A+ content displays in full on the product page

It’s a universally accepted truth that keeping a customer on the page with the Price/Buy Button is a good thing, and finally Amazon have enabled shoppers to be able to view A+ content in full without having to click away. Obviously, this has benefits both ways – customers are now more likely to see the enhanced content you have created, and don’t have to spend an additional click/page load to get back to the position where they can make a purchase, thus increasing the likely conversion benefit of having A+. This change is probably the result of Amazon deciding that average 3G/4G data speeds in the UK are now sufficient to allow them to serve up image-rich content as standard.

A+ modules are displayed in full, without concertina interface

This isn’t a universal change (you’ll still see the “Read More” arrows on some tablet-sized displays), but for the most part it seems that the individual A+ modules are displaying in full without hidden sections that a customer has to click through to reveal. Obviously, layouts are still optimised for mobile screens, with many designs changing from a horizontal to a vertical orientation, and this may mean that certain text-heavy content reaches an undesirable page length.
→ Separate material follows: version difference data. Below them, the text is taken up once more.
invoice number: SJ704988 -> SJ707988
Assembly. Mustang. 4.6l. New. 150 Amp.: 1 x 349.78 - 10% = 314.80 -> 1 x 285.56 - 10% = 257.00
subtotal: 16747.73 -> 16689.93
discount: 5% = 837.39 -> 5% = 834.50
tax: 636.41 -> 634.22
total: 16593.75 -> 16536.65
Images no longer have the “View Larger” option as standard

This is unwelcome news for anyone with graphics that involve text, or fine detail such as diagrams. Mobile users no longer have a prompt to see the larger versions of these images as standard, but we can confirm that tapping on images that have had the “View Larger” option enabled during the creation process does load a separate view with the larger image size available. There are three drawbacks to this.
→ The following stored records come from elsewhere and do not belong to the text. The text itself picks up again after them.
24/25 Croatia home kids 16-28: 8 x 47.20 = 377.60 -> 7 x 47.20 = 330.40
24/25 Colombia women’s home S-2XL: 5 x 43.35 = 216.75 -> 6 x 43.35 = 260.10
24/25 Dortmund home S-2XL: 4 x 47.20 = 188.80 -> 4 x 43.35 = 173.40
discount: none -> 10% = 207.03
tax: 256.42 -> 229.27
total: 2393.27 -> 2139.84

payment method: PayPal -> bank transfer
  • Firstly, graphics that have no need for a larger version in desktop view (e.g. Banners) now need to have that enabled purely for mobile, as their width means that they are almost always too small to discern on a mobile display.
  • Secondly, images will display at their original resolution when tapped in mobile display, with no option to zoom out/in. This means for some images, the choice will be between viewing a too-small version, or attempting to navigate an image which is 20x the size of a mobile screen.
  • Thirdly, tapping on images to enlarge is something most users will do intuitively when faced with a graphic that is too small to view properly, but there is the possibility that any content in this format may be less effective given the inconsistent UX – some images will expand, others will not.

It’s not all good news, but overall it seems like a step in the right direction. Mobile has been massively important for Amazon for a very long time, and hopefully this means that we’re still making progress towards a place where A+ content implemented as effectively there as it is on desktop.